[Code change snippets]
# # #

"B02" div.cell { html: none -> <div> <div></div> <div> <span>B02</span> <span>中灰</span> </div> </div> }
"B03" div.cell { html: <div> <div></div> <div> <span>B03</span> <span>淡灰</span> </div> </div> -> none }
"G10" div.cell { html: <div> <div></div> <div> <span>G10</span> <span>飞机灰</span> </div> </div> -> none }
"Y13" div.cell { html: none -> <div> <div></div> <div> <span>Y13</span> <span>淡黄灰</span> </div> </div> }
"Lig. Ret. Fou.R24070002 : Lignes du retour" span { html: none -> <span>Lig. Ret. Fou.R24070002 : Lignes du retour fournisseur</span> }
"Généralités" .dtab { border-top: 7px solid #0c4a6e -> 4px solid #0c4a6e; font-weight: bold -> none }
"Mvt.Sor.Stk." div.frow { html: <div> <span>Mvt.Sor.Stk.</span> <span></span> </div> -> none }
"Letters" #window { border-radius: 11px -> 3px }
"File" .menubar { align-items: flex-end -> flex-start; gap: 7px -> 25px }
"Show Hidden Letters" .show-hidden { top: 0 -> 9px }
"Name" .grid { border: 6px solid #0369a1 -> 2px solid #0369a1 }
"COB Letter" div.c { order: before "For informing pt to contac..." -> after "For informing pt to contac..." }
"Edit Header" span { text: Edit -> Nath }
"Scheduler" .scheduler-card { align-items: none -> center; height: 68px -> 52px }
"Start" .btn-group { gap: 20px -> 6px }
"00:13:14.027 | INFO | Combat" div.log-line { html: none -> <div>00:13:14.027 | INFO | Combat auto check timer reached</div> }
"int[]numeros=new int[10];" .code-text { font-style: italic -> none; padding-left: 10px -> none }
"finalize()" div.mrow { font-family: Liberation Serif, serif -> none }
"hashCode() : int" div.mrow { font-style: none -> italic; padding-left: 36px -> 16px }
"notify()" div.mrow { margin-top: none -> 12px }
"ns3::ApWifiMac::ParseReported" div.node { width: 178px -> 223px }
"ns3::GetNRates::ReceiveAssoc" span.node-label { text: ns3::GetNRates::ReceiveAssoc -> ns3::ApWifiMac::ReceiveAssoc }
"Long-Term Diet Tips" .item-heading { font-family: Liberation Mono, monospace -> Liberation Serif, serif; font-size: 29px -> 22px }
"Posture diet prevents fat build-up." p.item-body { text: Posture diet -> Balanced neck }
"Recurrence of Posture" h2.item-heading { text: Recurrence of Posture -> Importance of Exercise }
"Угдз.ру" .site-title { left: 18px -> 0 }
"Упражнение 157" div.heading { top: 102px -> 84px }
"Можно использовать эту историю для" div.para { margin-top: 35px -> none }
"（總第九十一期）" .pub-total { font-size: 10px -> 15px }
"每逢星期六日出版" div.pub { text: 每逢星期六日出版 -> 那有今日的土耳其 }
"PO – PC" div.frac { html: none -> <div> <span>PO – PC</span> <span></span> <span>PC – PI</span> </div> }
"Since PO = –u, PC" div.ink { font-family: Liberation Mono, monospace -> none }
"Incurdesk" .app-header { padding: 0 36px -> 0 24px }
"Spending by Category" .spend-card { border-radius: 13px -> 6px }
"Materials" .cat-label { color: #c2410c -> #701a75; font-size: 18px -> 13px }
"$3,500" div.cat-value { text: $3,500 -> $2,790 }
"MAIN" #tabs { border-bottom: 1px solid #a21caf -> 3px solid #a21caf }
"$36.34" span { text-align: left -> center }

# # #

Wherever a line holds the word "node", copy that line out of the entries above.

[Answer to this problem]:
"ns3::ApWifiMac::ParseReported" div.node { width: 178px -> 223px }
"ns3::GetNRates::ReceiveAssoc" span.node-label { text: ns3::GetNRates::ReceiveAssoc -> ns3::ApWifiMac::ReceiveAssoc }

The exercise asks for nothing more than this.